At Planet Argon, we build web applications primarily with Ruby on Rails. We’ve built them from scratch and we’ve inherited and worked on existing Rails applications. When I started as a project manager here, I knew basically what that was and meant: that it was a language (Ruby) that powers a framework (Rails). Leaving it there would probably be OK. But oh, what the vast knowledge and confidence you would be missing out on if you stopped there.

Ruby is so much more than a language, it’s a whole community. Its rules and protocols are built on the conversation and general agreements of a democratic pool of people. Changes to the framework are made by a formal team. But in addition to that team is a massive pool of contributors; people who are not only formally recognized, but people who document, write blogs, and simply express interest in the evolution of the framework. There is a specific code of conduct in code writing, so to speak, that has been agreed upon as the standard. Things like writing comments within the code, creating tests that give code bases fortitude and other expectations that allow Ruby developers to easily pass information back and forth to each other, even if they don’t work together or have never spoken.

That’s an important distinction to make. When there is a clearly defined expectation, you can make headway on an existing project much quicker. You can also let you clients know how effed/un-effed their project is pretty quickly. At Planet Argon, we provide Code Audits for new and prospective clients. At the minimum, if we can’t run down a list of checkboxes after reviewing your code, you know quickly how well your Ruby on Rails project was handled.

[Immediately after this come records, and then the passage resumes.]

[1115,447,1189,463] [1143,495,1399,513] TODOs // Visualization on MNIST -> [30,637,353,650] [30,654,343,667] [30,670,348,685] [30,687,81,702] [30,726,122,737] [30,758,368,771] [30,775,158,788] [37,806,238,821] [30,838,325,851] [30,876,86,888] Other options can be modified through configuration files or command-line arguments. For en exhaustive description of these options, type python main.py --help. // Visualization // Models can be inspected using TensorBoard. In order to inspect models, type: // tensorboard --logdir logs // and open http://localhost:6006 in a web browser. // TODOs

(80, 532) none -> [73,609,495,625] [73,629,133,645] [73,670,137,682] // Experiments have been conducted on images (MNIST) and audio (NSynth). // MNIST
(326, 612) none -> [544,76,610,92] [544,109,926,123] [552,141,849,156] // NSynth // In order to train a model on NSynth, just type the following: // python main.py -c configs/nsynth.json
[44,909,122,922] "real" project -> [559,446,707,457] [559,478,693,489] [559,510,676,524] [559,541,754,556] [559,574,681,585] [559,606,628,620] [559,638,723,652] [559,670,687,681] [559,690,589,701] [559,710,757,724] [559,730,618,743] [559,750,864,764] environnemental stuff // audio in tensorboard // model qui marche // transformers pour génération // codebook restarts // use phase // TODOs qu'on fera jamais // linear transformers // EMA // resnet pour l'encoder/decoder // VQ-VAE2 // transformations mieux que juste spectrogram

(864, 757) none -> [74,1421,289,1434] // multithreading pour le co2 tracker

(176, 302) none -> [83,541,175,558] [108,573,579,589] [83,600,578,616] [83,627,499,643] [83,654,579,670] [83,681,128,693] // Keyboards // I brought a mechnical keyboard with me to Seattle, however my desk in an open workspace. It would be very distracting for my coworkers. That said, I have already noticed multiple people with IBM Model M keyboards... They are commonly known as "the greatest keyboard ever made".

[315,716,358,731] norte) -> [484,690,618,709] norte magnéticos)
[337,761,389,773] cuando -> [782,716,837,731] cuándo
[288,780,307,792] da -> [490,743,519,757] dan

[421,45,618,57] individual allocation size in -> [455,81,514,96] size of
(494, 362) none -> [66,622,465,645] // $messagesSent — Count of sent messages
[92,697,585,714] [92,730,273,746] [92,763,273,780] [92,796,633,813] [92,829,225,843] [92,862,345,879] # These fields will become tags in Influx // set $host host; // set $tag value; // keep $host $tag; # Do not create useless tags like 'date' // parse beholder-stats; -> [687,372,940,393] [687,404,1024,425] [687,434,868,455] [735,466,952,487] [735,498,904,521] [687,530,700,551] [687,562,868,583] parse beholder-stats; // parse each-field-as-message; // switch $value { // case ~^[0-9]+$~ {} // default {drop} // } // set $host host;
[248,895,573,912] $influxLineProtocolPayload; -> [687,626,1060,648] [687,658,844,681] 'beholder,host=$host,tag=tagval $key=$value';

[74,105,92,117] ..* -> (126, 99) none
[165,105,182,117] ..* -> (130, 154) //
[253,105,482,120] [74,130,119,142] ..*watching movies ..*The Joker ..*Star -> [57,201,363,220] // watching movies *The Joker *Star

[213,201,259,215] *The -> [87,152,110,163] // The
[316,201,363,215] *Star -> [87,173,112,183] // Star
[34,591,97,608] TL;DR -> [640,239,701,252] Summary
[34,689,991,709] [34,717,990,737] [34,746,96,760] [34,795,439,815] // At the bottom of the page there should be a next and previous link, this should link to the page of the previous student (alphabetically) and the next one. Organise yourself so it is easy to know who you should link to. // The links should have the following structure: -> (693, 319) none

The philosophies of Ruby on Rails helps propel this community forward too. For example, a Ruby code base should only need to identify the unconventional aspects of the code. The assumption being that all other parts fall under the conventions of the Ruby community. If there are no comments, you can assume it’s just doing the thing it’s meant to do in the code base. Seems like a simple and obvious way of doing it, right? Think of it this way: take the number of developers in the world, multiply it by 3 and that’s what I would guess to be the number of different ways an application could be written to reach the same functional end. For those not confident in math, I mean to say, that’s a lot. And that could be a recipe for a cluster of a code base. But with Ruby, conventions are king, and if for some reason it isn’t, that’s the only reason a comment might be present. This paves the way for clean, understandable, consistently written code base, across projects, agencies, and developers. Which means a smoother ride for your users (and your feature updates).

This is one of the most important aspects of Ruby that I have learned. A developer that builds an application within the constructs of the Ruby community should be able to effectively pass that code base to another developer with little to no communication. The way the code is written should speak for itself. Plain and simple.

As a project manager, everything that Ruby on Rails has to offer can amount to happy developers that are provided with a quick and direct framework and process to write code and get features into place on web applications. It provides a community for asking and answering questions and provides an open source for many of libraries that make the development of a feature quicker than needing to write it from scratch and cheaper than buying one for any isolated purpose.

Ruby on Rails doesn’t make project management a breeze, but it can certainly provide a stable starting point, wherever your project begins.